Hu, Rachel; Wei, Wei; Mian, Agrima; Gonter-Aubin, Kristen; Kabel, Charlene; Mato, Anthony; Stephens, Deborah M; Hanlon, Ashley; Khajavian, Sirin; Shadman, Mazyar; Brander, Danielle; Madanat, Yazan; Park, Jae H; Tallman, Martin; Pinilla-Ibarz, Javier; Hill, Brian T.
Afiliação
  • Hu R; Cleveland Clinic Taussig Cancer Institute, Cleveland, Ohio, USA.
  • Wei W; Cleveland Clinic Taussig Cancer Institute, Cleveland, Ohio, USA.
  • Mian A; Cleveland Clinic Taussig Cancer Institute, Cleveland, Ohio, USA.
  • Gonter-Aubin K; Moffitt Cancer Center, Tampa, Florida, USA.
  • Kabel C; Memorial Sloan Kettering Cancer Center, New York, New York, USA.
  • Mato A; Memorial Sloan Kettering Cancer Center, New York, New York, USA.
  • Stephens DM; Huntsman Cancer Institute, University of Utah, Salt Lake City, Utah, USA.
  • Hanlon A; Duke University Medical Center, Durham, North Carolina, USA.
  • Khajavian S; Seattle Cancer Care Alliance, University of Washington, Seattle, Washington, USA.
  • Shadman M; Seattle Cancer Care Alliance, University of Washington, Seattle, Washington, USA.
  • Brander D; Duke University Medical Center, Durham, North Carolina, USA.
  • Madanat Y; Cleveland Clinic Taussig Cancer Institute, Cleveland, Ohio, USA.
  • Park JH; Memorial Sloan Kettering Cancer Center, New York, New York, USA.
  • Tallman M; Memorial Sloan Kettering Cancer Center, New York, New York, USA.
  • Pinilla-Ibarz J; Moffitt Cancer Center, Tampa, Florida, USA.
  • Hill BT; Cleveland Clinic Taussig Cancer Institute, Cleveland, Ohio, USA.
Eur J Haematol ; 108(5): 379-382, 2022 May.
Article em En | MEDLINE | ID: mdl-35043475
ABSTRACT

INTRODUCTION:

Frontline treatment of hairy cell leukemia (HCL) with a single course of the purine nucleoside analog (PNA) produces a high rate of complete remission (CR) with prolonged durations.
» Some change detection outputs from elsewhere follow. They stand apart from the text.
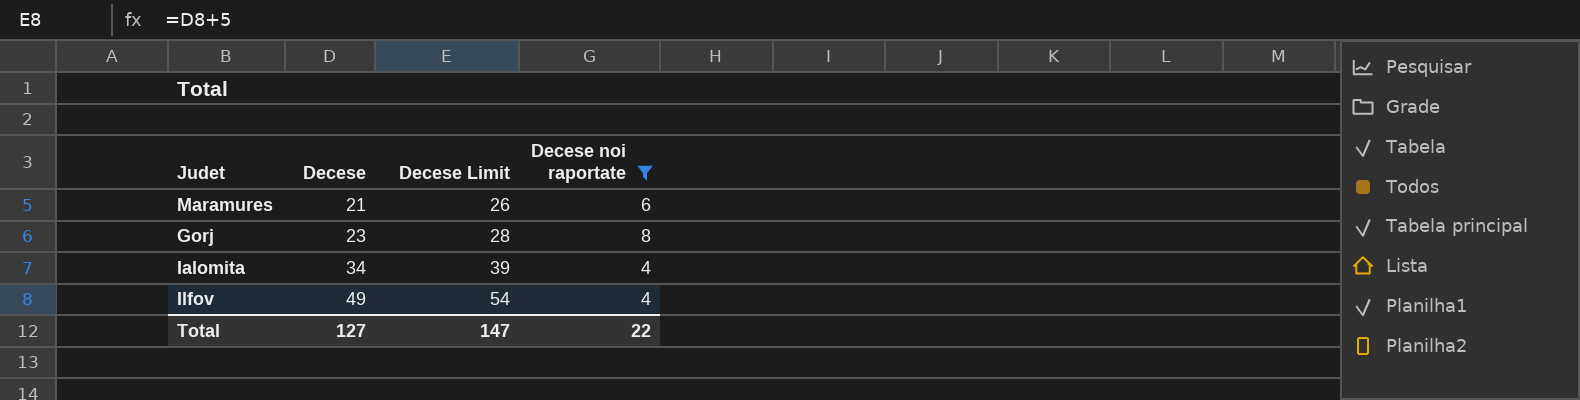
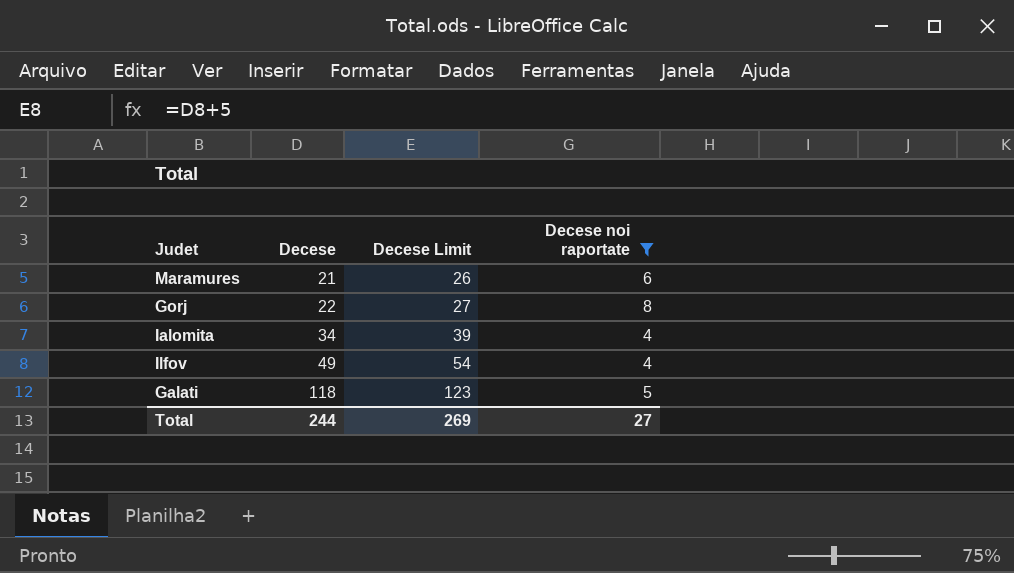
Gorj | Decese: 23 -> 22
Gorj | Decese Limit: 28 -> 27
row Galati: none -> 118 | 123 | 5
Total | Decese: 127 -> 244
Total | Decese Limit: 147 -> 269
Total | Decese noi raportate: 22 -> 27

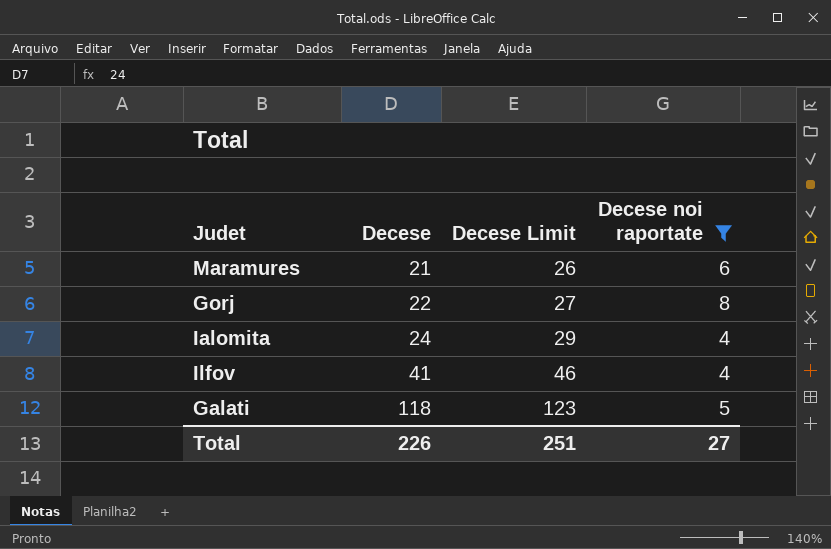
Ialomita | Decese: 34 -> 24
Ialomita | Decese Limit: 39 -> 29
Ilfov | Decese: 49 -> 41
Ilfov | Decese Limit: 54 -> 46
Total | Decese: 244 -> 226
Total | Decese Limit: 269 -> 251

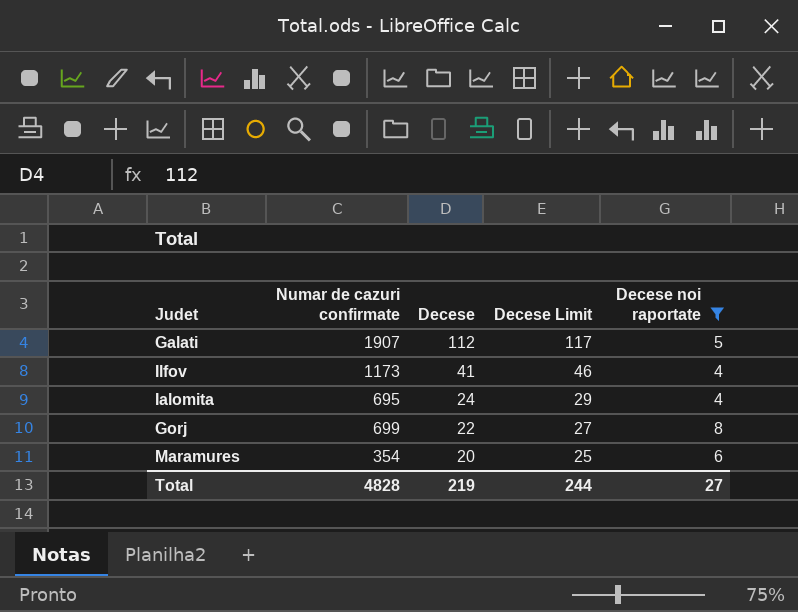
row order: Decese ascending -> Decese descending
column Numar de cazuri confirmate | position: none -> 2
Galati | Decese: 118 -> 112
Galati | Decese Limit: 123 -> 117
Maramures | Decese: 21 -> 20
Maramures | Decese Limit: 26 -> 25
Total | Decese: 226 -> 219
Total | Decese Limit: 251 -> 244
At the time of relapse, although treatment guidelines recommend re-treatment with a PNA alone or in combination with rituximab (R), practice patterns vary and data supporting each approach are limited.

METHODS:

We conducted a multisite outcomes analysis of patients treated for HCL between 1995 and 2018 at six US medical centers. All patients were treated with frontline PNA and subsequently required treatment with a PNA alone (PNA) or with R (+R).

RESULTS:

Of the 88 patients analyzed, 56 (63.6%) received second-line PNA and 22 (36.4%) received a PNA + R. Baseline characteristics of both groups were similar. There was no difference in median PFS [67 months (95% CI 43.8 non-reached (NR)) vs. 65 months (95% CI 60-NR)] or 5-year OS [98% (95% CI 0.94-1) vs. 94% (95% CI 0.83-1), p = .104] in the PNA versus PNA + R cohorts, respectively.

CONCLUSION:

To our knowledge, this is the largest study evaluating the role of R in treatment of relapsed HCL and suggests that there is no advantage to the addition of R to PNA therapy at the time of first re-treatment.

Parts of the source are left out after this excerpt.